The list of most active CVCs remains constant to some extent, compared with previous years, with Intel, GE Ventures, Microsoft, Qualcomm Ventures always making the cut.
2018 could be a record year, for deals and level of investment, a natural trend observed over the last five years (CB Insight Data).
It is clear that Software solutions will continue to have a head start, and their allocation could potentially increase, especially for artificial intelligence and machine-learning-based technologies, which have proven especially sticky, doubling from $2.1 billion in 2016 to $3.8 billion in 2017.
Its sibling, R&D investment, dwarfs the $31bn record achieved in 2017. The first top 10 companies have invested more than $120bn, over four times more than the combined CVC investment for the same period, signalling that actually for the right type of innovation and technology advancement, legacy organisations have plenty of capacity to play. The first top 20 company investments in R&D exceed the whole global VC market.
It is quite likely that this may be the beginning of a reallocation across significant corporations to CVC investments.
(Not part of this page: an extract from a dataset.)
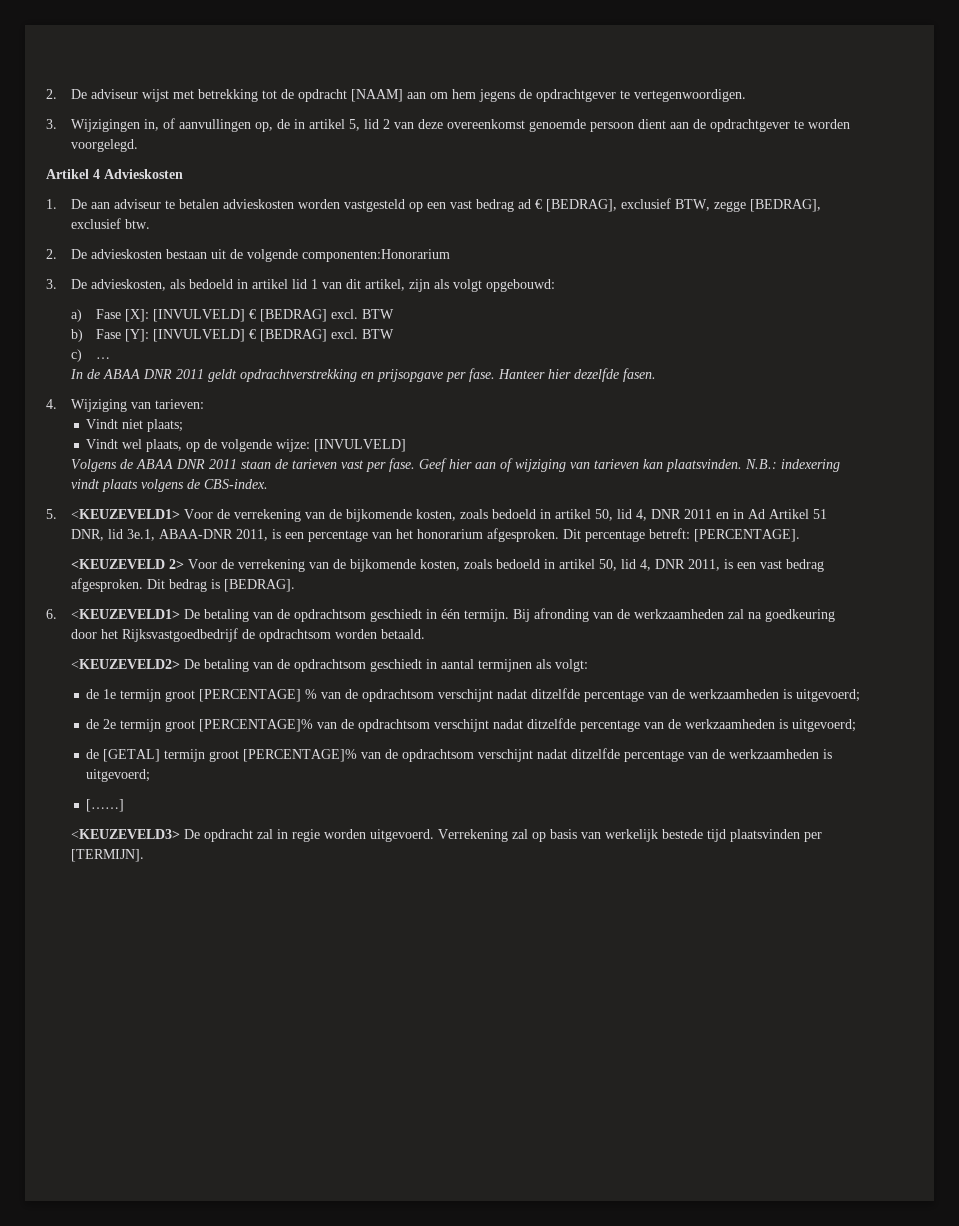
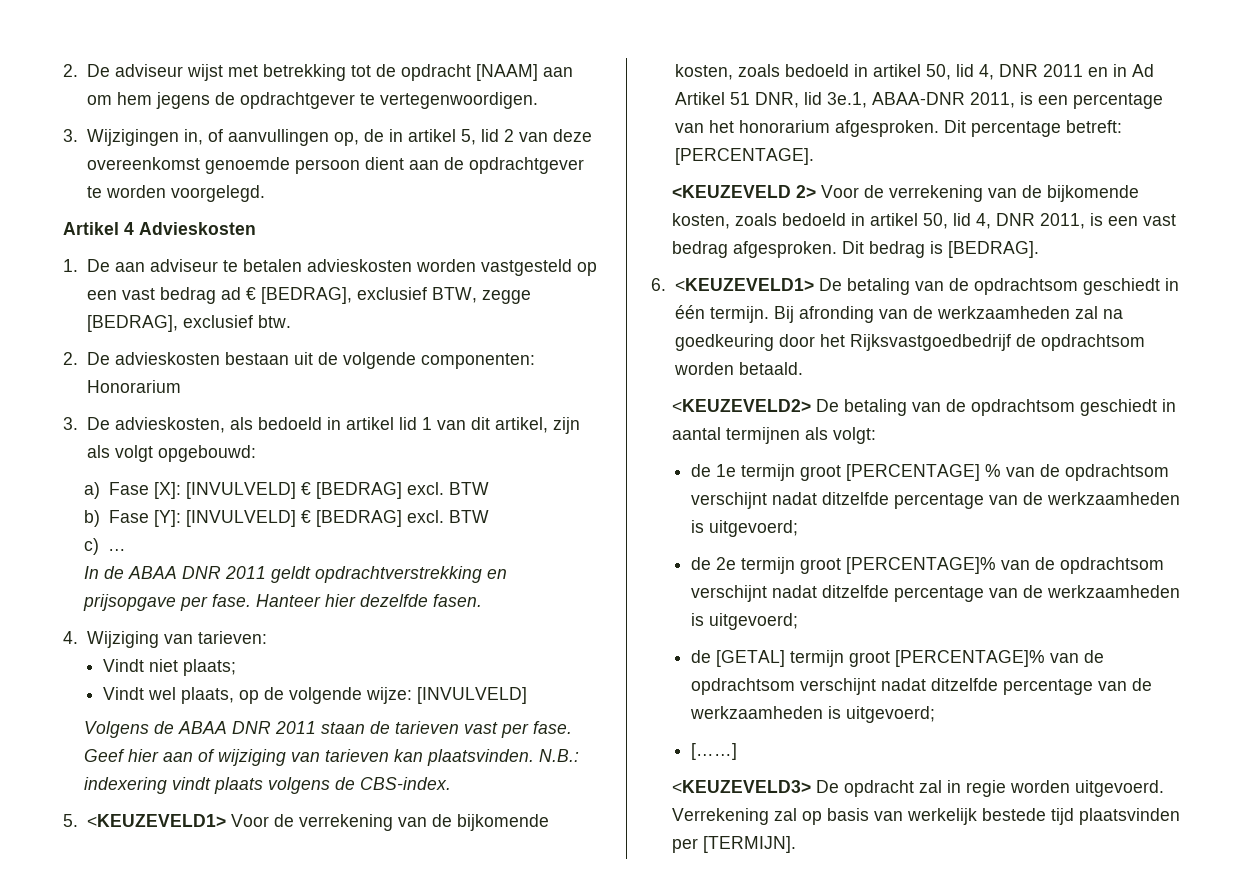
- 2. De advieskosten bestaan uit de volgende componenten:Honorarium
+ 2. De advieskosten bestaan uit de volgende componenten: Honorarium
As M&A activity level reduces, we can expect capital allocation to move earlier in the funding cycle.
Why will CVC activity increase?
To answer this, we need to have a clear understanding of the strategies CVCs adopted in their early-stage activity.
First, for larger corporates, early-stage activity is indeed a cheaper alternative to internal R&D, plus it has the benefit that many of the market variables are already tested, to some extent.
Second, CVCs have more flexibility across their investment portfolio, being able to cross-pollinate, implement complementary strategies, enhance existing product offering, integrate operations and address scaling challenges across regions.
Third and most important, the corporate world has started to observe more stability and balance sheet improvements, at least from 2008–2009 onwards. The sentiment is positive, especially in the context of early and growth investments. The risk and level of funds allocated to such portfolios are negligible compared to M&A or very late-stage activity.
The M&A activity in North America and Europe totalled $2.93 trillion across 19,510 deals in 2017, technology claiming a record 17.8%, according to Pitchbook M&A Report 2017.
It is possible to imagine a future where the M&A activity slows down, a trend which is well underway, as shown below (Pitchbook data).
Counterbalancing this, we could observe the CVC activity picking up. Here are some of the reasons why that may happen:
- in-house, new-found models to incubate, accelerate and at a fraction of the cost – understandably this is a leaner approach, considering the average tech acquisition resides somewhere around $75m;
- an ability to secure controlling stakes in growth companies, influence strategic decisions; and
- an ability to benefit from the regional presence, product coupling, intel sharing, and earnings ahead of an acquisition – in effect, CVC activity bookmarking and pre-vetting future M&As.
Alphabet, Oracle, IBM, Intel and Cisco have engaged in such models for quite a while now, and there is no reason to believe they will stop – quite the opposite, pointing to a shift toward VC-level investments.